The child safety problem on platforms is worse than we knew

A startling new report finds far more young kids using platforms than we suspected — and they’re having sexual interactions with adults in huge numbers 

The child safety problem on platforms is worse than we knew
Jordan Whitt / Unsplash

Millions of young children are using platforms years before they turn 13 — and their presence could put many of them in danger. An alarming new study shared exclusively with Platformer has found that minors in the US often receive abuse, harassment, or sexual solicitation from adults on tech platforms. For the most part, though, children say they are not informing parents or other trusted adults about these interactions — and are instead turning for support for tech platforms, whose limited blocking and reporting tools have failed to address the threats they face. 

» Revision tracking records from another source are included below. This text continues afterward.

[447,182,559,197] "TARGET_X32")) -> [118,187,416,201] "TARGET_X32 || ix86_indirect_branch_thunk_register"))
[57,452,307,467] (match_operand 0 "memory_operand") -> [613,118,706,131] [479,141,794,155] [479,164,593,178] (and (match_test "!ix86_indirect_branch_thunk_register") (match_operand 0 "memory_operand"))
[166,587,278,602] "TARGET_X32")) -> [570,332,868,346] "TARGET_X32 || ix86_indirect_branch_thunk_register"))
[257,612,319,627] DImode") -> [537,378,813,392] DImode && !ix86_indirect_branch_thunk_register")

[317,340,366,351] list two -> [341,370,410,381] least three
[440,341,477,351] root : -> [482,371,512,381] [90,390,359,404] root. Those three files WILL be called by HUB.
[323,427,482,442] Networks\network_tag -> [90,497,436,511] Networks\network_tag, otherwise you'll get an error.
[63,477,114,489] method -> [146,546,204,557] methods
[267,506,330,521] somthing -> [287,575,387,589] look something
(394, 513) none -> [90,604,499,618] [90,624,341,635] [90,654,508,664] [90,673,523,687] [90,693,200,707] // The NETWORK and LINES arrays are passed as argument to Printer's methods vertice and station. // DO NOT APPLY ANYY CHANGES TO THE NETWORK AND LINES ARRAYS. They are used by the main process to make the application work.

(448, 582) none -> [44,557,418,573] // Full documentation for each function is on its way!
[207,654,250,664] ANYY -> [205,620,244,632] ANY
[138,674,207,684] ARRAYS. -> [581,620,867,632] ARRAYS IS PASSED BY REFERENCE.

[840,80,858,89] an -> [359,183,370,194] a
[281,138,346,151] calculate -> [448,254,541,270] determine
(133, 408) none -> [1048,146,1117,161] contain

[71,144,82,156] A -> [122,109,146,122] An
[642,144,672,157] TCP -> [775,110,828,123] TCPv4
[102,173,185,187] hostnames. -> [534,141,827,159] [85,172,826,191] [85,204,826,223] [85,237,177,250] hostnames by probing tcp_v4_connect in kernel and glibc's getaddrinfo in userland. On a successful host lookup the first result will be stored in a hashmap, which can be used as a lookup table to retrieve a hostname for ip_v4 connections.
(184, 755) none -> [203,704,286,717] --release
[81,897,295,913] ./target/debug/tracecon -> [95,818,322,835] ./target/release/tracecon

The report from Thorn, a nonprofit organization that builds technology to defend children from sexual abuse, identifies a disturbing gap in efforts by Snap, Facebook, YouTube, TikTok, and others to keep children safe. Officially, children are not supposed to use most apps before they turn 13 without adult supervision. In practice, though, the majority of American children are using apps anyway. And even when they block and report bullies and predators, the majority of children say that they are quickly re-contacted by the same bad actors — either via new accounts or separate social platforms.

Among the report’s key findings:

  • Children are using major platforms in large numbers long before they turn 13: 45 percent of children 9-12 say they use Facebook daily; 40 percent use Instagram; 40 percent use Snapchat; 41 percent use TikTok; and 78 percent use YouTube.
  • Children report having online sexual interactions at high rates — both with their peers and people they believe to adults: 25 percent of kids 9-17 reported having had a sexually explicit interaction with someone they thought was 18 or older, compared to 23 percent of participants that had a similar experience with someone they believed to be a minor.
  • Children are more than twice as likely to use platform blocking and reporting tools than they are to tell parents and other caregivers about what happened: 83 percent of 9- to 17-year-olds who reported having an online sexual interaction reacted with reporting, blocking, or muting the offender, while only 37 percent said they told a parent, trusted adult, or peer.
  • The majority of children who block or report other users say those same users quickly find them again online: More than half of children who blocked someone said they were contacted again by the same person again, either through a new account or a different platform. This was true both for people children knew in real life (54 percent) and people they had only met online (51 percent).
  • Children who identify as LGBTQ+ experience all of these harms at higher rates than their non-LGBTQ+ peers: 57 percent of youth who identify as LGBTQ+ said they have had potentially harmful experiences online, compared to 46 percent of non-LGBTQ+ youth. They also had online sexual interactions at much higher rates than their peers.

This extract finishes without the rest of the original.